Below are records; copy exactly the line containing "(550, 148) none" and every line after it, through the last.

+ + + + + + +

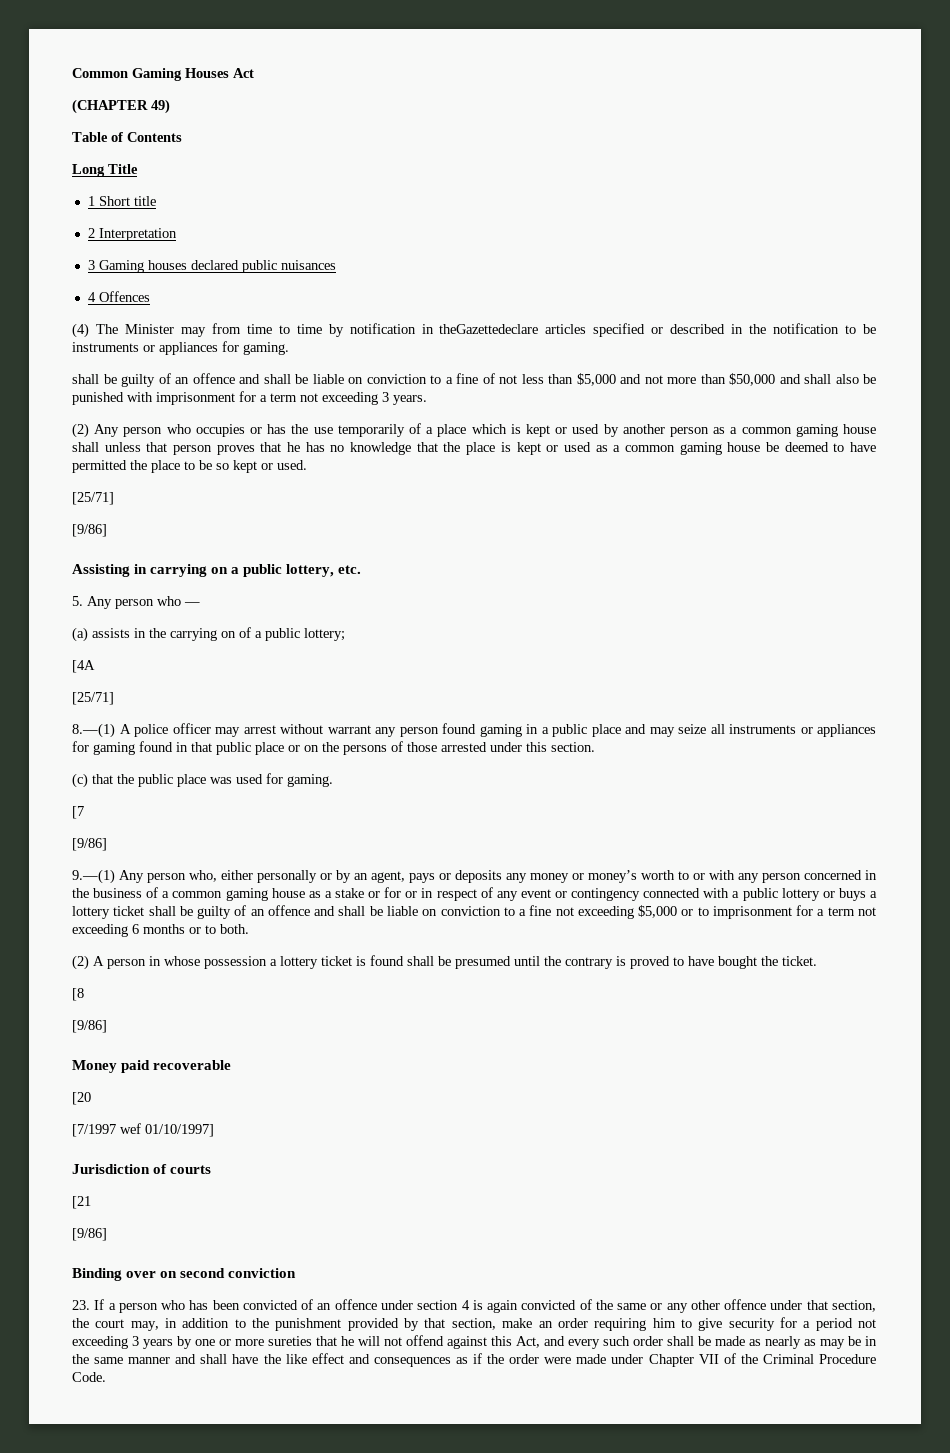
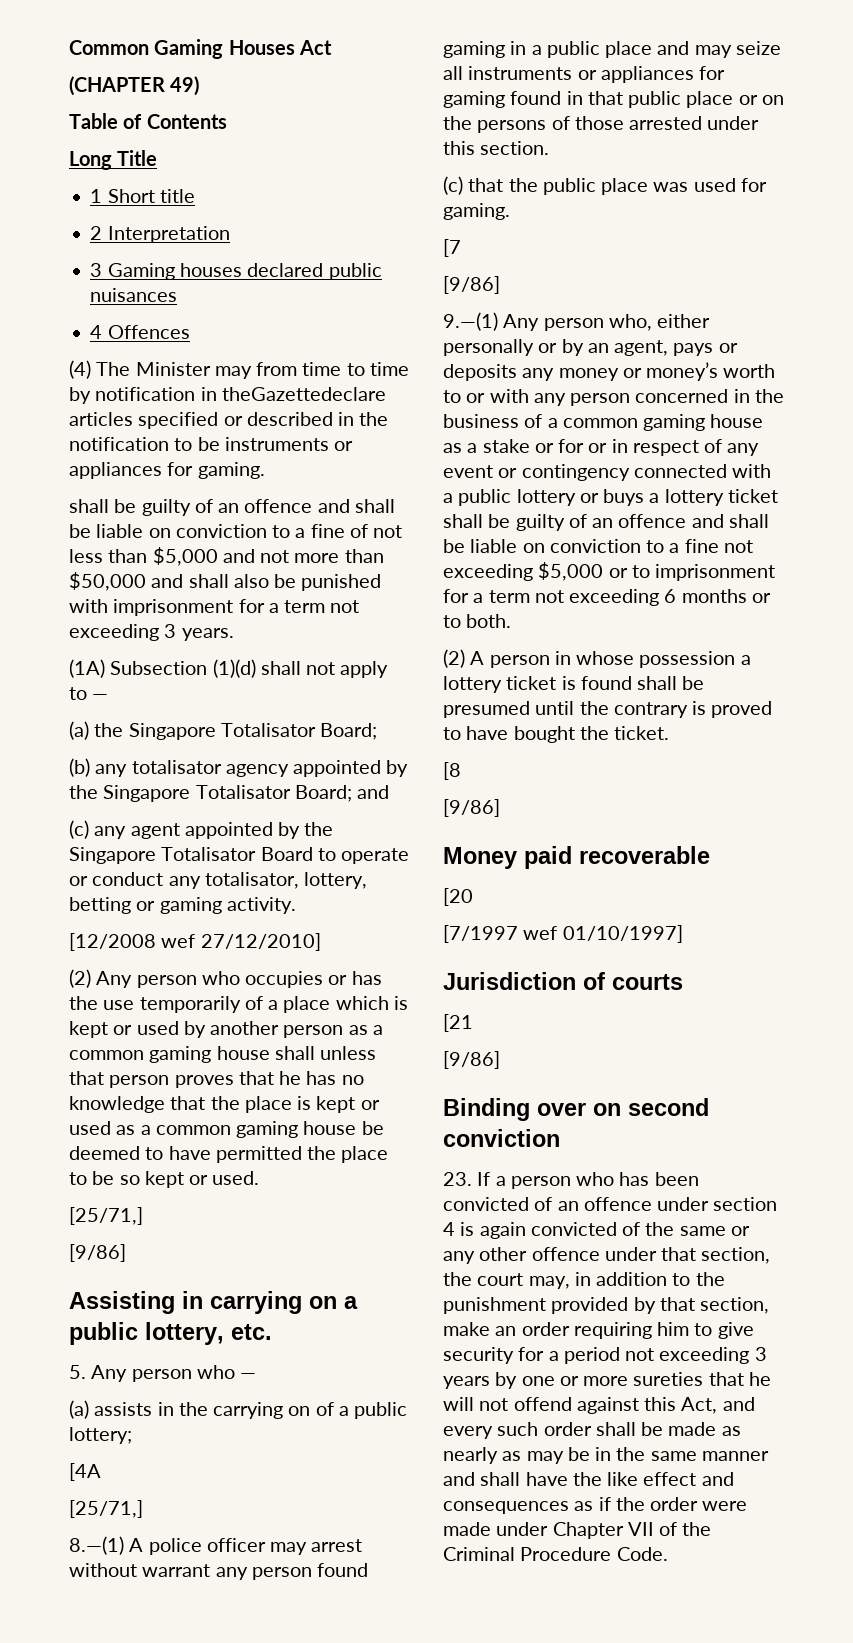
(427, 400) none -> [69,659,389,678] [69,687,109,700] [69,721,378,740] [69,758,409,777] [69,785,390,802] [69,820,334,839] [69,847,410,864] [69,872,368,889] [69,897,296,914] [69,933,321,951] // (1A) Subsection (1)(d) shall not apply to — // (a) the Singapore Totalisator Board; // (b) any totalisator agency appointed by the Singapore Totalisator Board; and // (c) any agent appointed by the Singapore Totalisator Board to operate or conduct any totalisator, lottery, betting or gaming activity. // [12/2008 wef 27/12/2010]
[72,492,114,505] [25/71] -> [69,1207,143,1225] [25/71,]
[72,692,114,705] [25/71] -> [69,1500,143,1518] [25/71,]

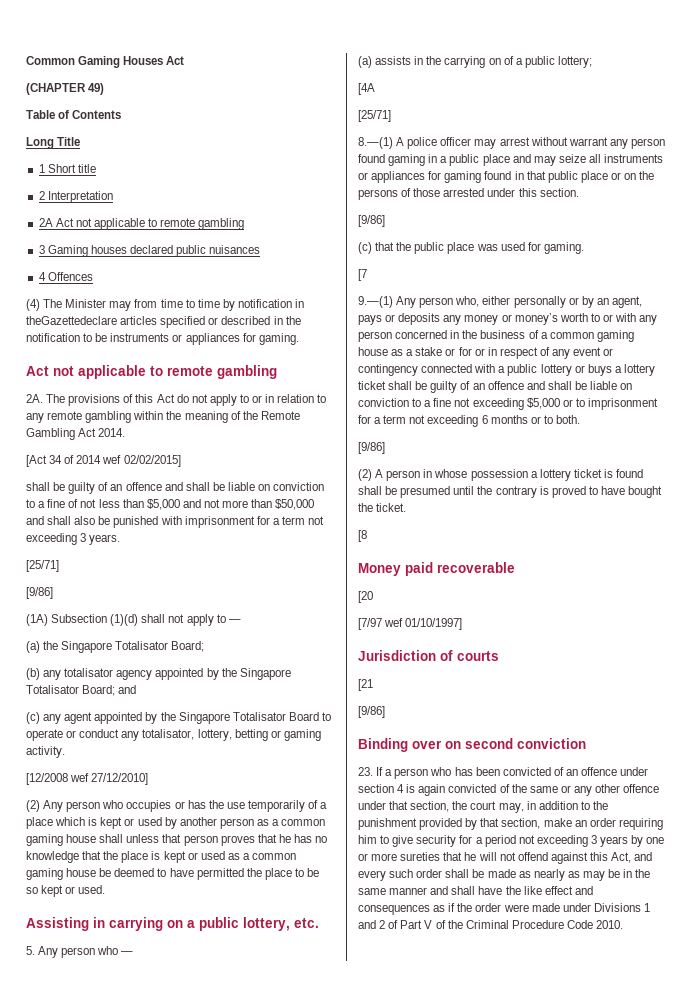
(230, 234) none -> [38,218,245,230] // 2A Act not applicable to remote gambling
(265, 470) none -> [26,365,277,379] [26,394,327,406] [26,411,300,423] [26,428,126,440] [26,455,181,467] // Act not applicable to remote gambling // 2A. The provisions of this Act do not apply to or in relation to any remote gambling within the meaning of the Remote Gambling Act 2014. // [Act 34 of 2014 wef 02/02/2015]
(234, 634) none -> [26,560,59,572] [26,587,53,599] // [25/71] // [9/86]
[69,1207,143,1225] [69,1244,126,1262] // [25/71,] // [9/86] -> (106, 889) none
[69,1500,143,1518] [25/71,] -> [358,110,391,122] [25/71]
(550, 148) none -> [358,215,385,227] // [9/86]
[443,276,500,294] // [9/86] -> (367, 275) none
(512, 621) none -> [358,442,385,454] // [9/86]
[443,799,500,817] // [9/86] -> (367, 536) none
[443,925,518,943] [7/1997 -> [358,618,382,630] [7/97
[552,1522,654,1539] Chapter VII -> [593,903,650,912] [358,920,433,929] Divisions 1 and 2 of Part V
[616,1547,668,1561] Code. -> [566,920,624,929] Code 2010.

+ + + + + + +

» **PROBLEM SOLUTION**:
(550, 148) none -> [358,215,385,227] // [9/86]
[443,276,500,294] // [9/86] -> (367, 275) none
(512, 621) none -> [358,442,385,454] // [9/86]
[443,799,500,817] // [9/86] -> (367, 536) none
[443,925,518,943] [7/1997 -> [358,618,382,630] [7/97
[552,1522,654,1539] Chapter VII -> [593,903,650,912] [358,920,433,929] Divisions 1 and 2 of Part V
[616,1547,668,1561] Code. -> [566,920,624,929] Code 2010.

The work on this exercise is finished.